[Try it]
Of all the lines in the records below, copy only those that contain the string "twice".

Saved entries
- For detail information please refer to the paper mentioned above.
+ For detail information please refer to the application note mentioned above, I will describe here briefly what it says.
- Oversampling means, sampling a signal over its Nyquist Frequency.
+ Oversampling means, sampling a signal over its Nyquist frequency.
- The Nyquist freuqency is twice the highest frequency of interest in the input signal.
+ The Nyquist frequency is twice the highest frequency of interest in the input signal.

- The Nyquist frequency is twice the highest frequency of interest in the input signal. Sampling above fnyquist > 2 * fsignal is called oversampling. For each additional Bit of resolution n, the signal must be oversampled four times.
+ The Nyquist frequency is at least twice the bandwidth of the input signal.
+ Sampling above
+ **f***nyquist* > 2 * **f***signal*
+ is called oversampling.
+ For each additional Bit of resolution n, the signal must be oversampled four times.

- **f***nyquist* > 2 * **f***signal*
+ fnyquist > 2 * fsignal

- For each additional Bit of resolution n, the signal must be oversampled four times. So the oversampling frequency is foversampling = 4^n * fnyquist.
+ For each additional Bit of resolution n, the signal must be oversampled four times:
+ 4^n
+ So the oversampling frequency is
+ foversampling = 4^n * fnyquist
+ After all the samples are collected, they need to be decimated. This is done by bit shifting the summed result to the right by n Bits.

...

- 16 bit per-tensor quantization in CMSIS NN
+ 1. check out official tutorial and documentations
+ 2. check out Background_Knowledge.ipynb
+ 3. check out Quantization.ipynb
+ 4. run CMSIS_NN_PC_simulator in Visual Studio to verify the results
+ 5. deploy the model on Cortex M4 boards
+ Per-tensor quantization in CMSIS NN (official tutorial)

[Result for this exercise]
- The Nyquist freuqency is twice the highest frequency of interest in the input signal.
+ The Nyquist frequency is twice the highest frequency of interest in the input signal.
- The Nyquist frequency is twice the highest frequency of interest in the input signal. Sampling above fnyquist > 2 * fsignal is called oversampling. For each additional Bit of resolution n, the signal must be oversampled four times.
+ The Nyquist frequency is at least twice the bandwidth of the input signal.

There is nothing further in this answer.